__ACTIVITY__. Search the listing for the string "have". Copy every line that has it.
════════
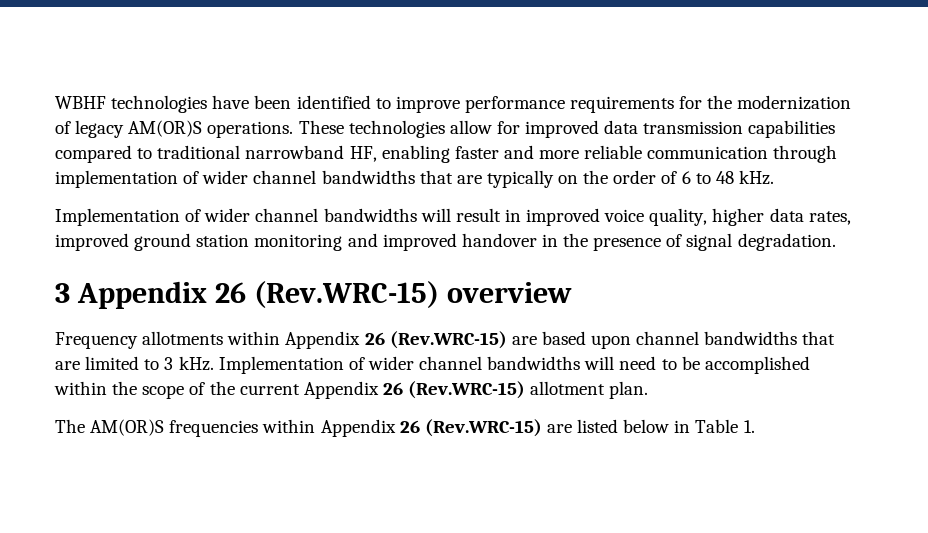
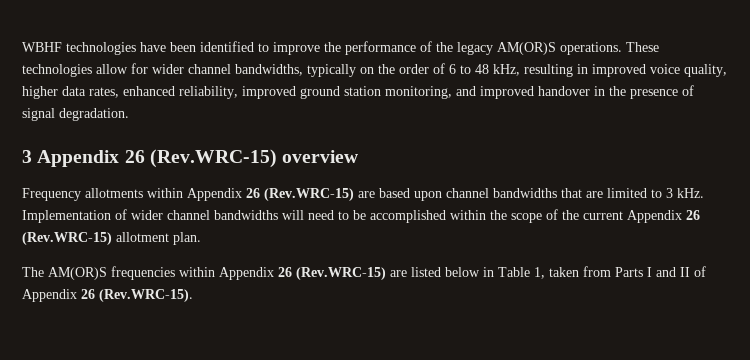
- WBHF technologies have been identified to improve performance requirements for the modernization of legacy AM(OR)S operations.
+ WBHF technologies have been identified to improve the performance of the legacy AM(OR)S operations.
- These technologies allow for improved data transmission capabilities compared to traditional narrowband HF, enabling faster and more reliable communication through implementation of wider channel bandwidths that are typically on the order of 6 to 48 kHz.
- Implementation of wider channel bandwidths will result in improved voice quality, higher data rates, improved ground station monitoring and improved handover in the presence of signal degradation.
+ These technologies allow for wider channel bandwidths, typically on the order of 6 to 48 kHz, resulting in improved voice quality, higher data rates, enhanced reliability, improved ground station monitoring, and improved handover in the presence of signal degradation.
- The AM(OR)S frequencies within Appendix 26 (Rev.WRC-15) are listed below in Table 1.
+ The AM(OR)S frequencies within Appendix 26 (Rev.WRC-15) are listed below in Table 1, taken from Parts I and II of Appendix 26 (Rev.WRC-15).

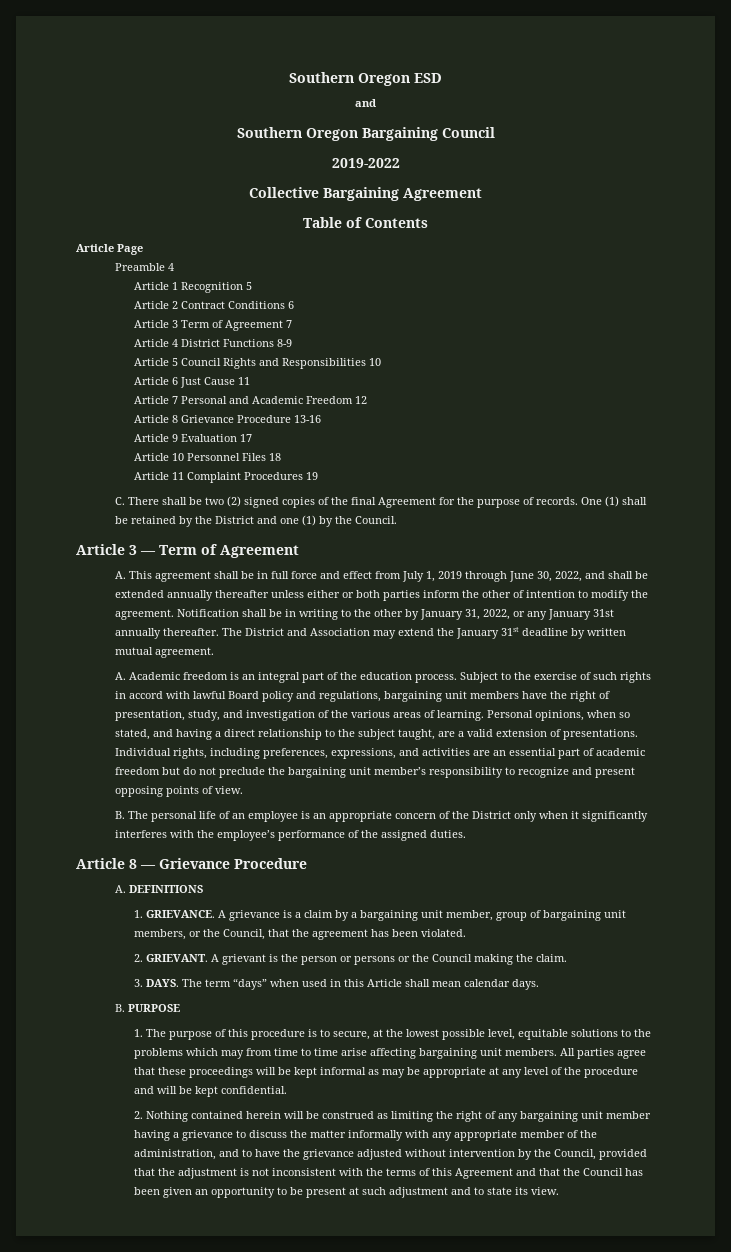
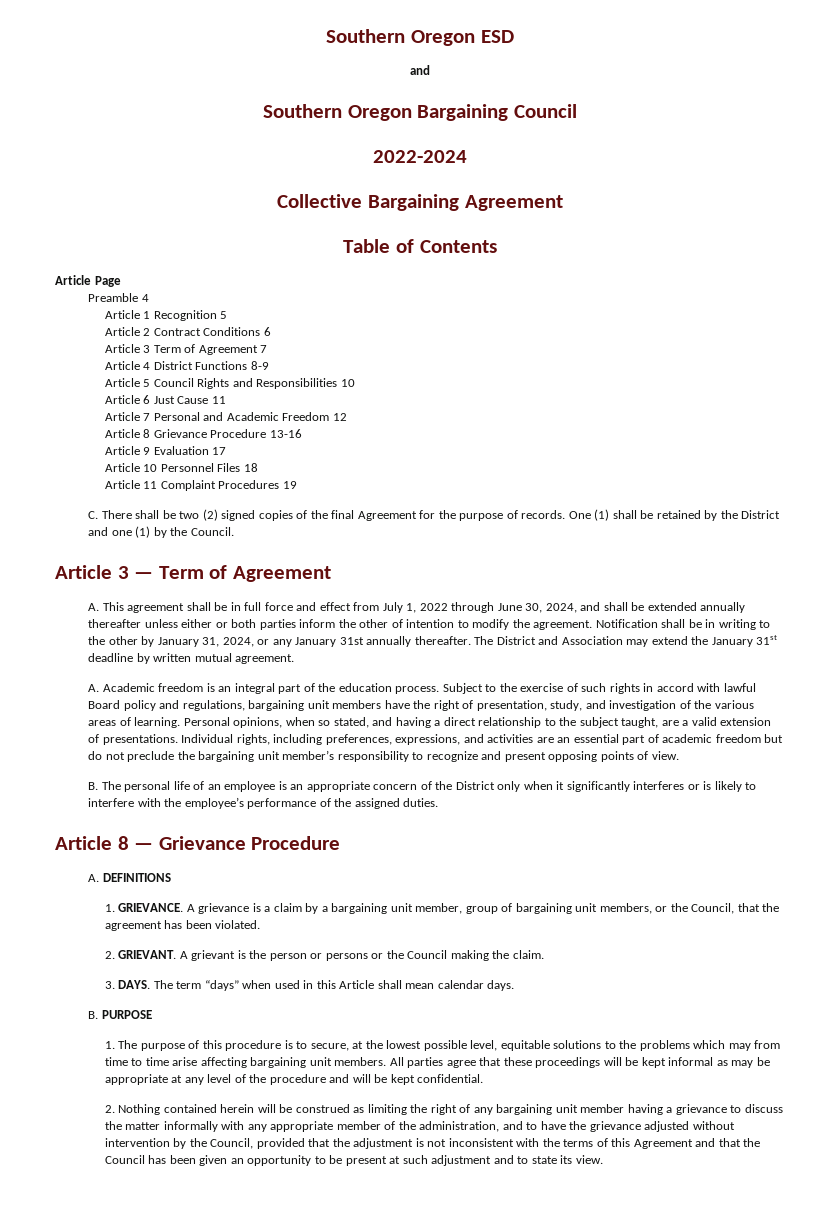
- 2019-2022
+ 2022-2024
- A. This agreement shall be in full force and effect from July 1, 2019 through June 30, 2022, and shall be extended annually thereafter unless either or both parties inform the other of intention to modify the agreement.
+ A. This agreement shall be in full force and effect from July 1, 2022 through June 30, 2024, and shall be extended annually thereafter unless either or both parties inform the other of intention to modify the agreement.
- Notification shall be in writing to the other by January 31, 2022, or any January 31st annually thereafter.
+ Notification shall be in writing to the other by January 31, 2024, or any January 31st annually thereafter.
- B. The personal life of an employee is an appropriate concern of the District only when it significantly interferes with the employee’s performance of the assigned duties.
+ B. The personal life of an employee is an appropriate concern of the District only when it significantly interferes or is likely to interfere with the employee’s performance of the assigned duties.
════════
__RESULT OF THE TASK__.
- WBHF technologies have been identified to improve performance requirements for the modernization of legacy AM(OR)S operations.
+ WBHF technologies have been identified to improve the performance of the legacy AM(OR)S operations.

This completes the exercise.